*** Supplied records Section Begins ***
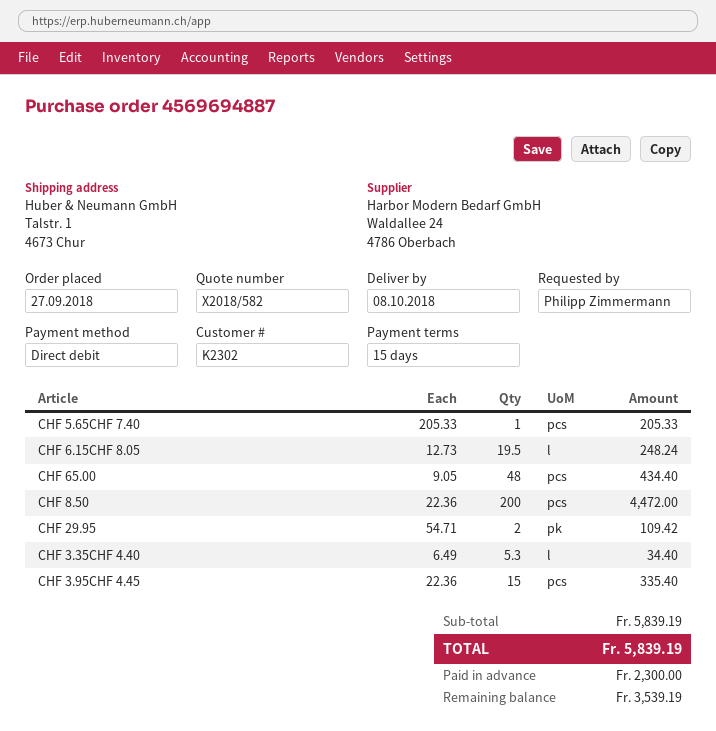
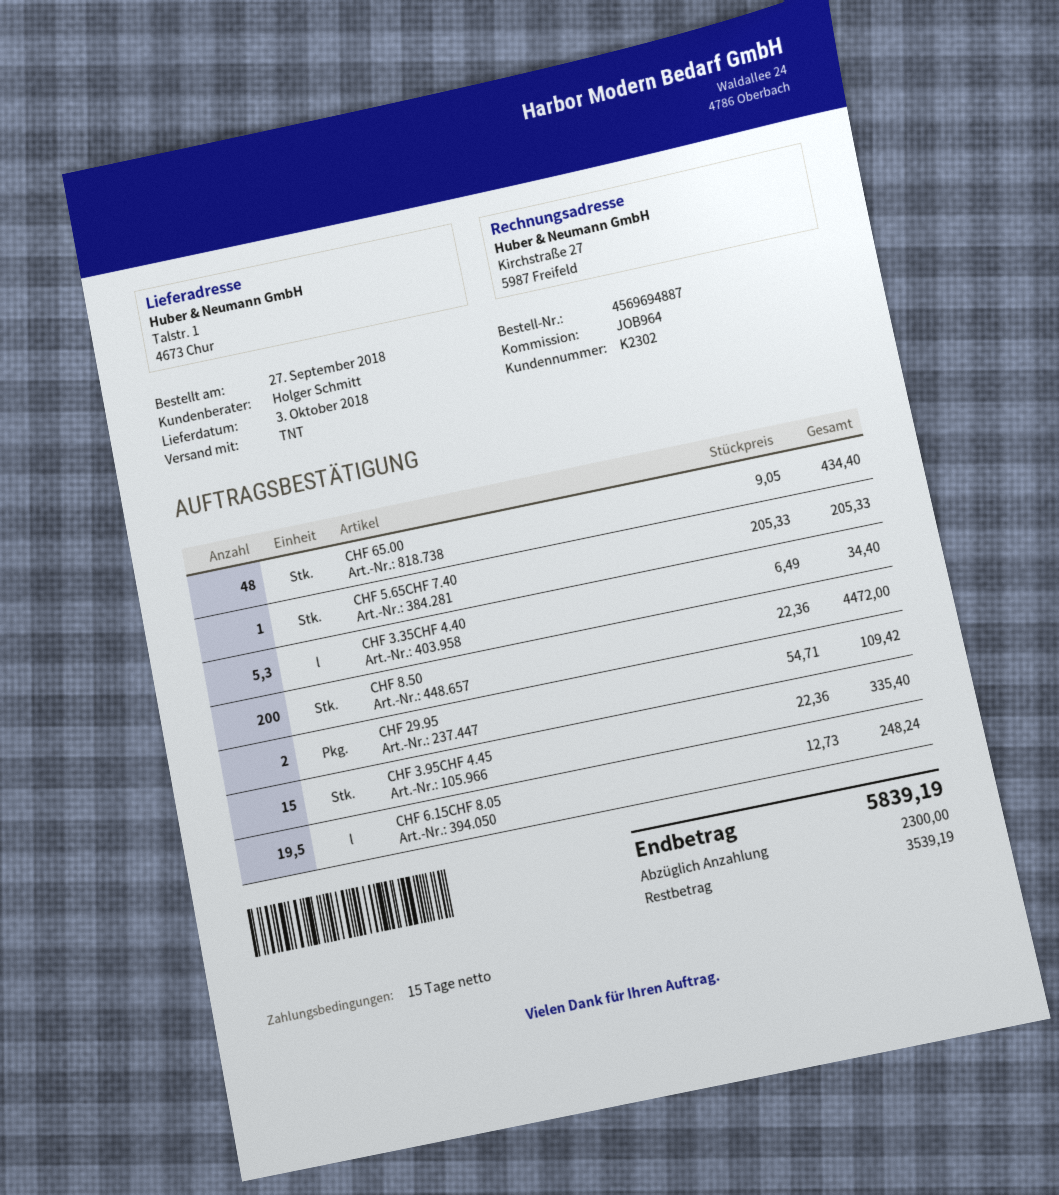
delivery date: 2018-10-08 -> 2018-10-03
*** Supplied records Section Ends ***
*** Supplied records Section Begins ***
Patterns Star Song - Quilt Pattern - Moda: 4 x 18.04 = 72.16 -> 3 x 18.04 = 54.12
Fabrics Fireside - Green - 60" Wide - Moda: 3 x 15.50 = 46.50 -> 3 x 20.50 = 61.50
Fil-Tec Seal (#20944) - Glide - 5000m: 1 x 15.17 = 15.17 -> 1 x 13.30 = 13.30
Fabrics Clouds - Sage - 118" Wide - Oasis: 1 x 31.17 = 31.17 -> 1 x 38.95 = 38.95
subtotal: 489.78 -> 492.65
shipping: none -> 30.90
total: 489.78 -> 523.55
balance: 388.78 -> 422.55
*** Supplied records Section Ends ***
- _Your goal_
From the material above, copy out every line bearing the string "Fabrics".

- _Answer space_
Fabrics Fireside - Green - 60" Wide - Moda: 3 x 15.50 = 46.50 -> 3 x 20.50 = 61.50
Fabrics Clouds - Sage - 118" Wide - Oasis: 1 x 31.17 = 31.17 -> 1 x 38.95 = 38.95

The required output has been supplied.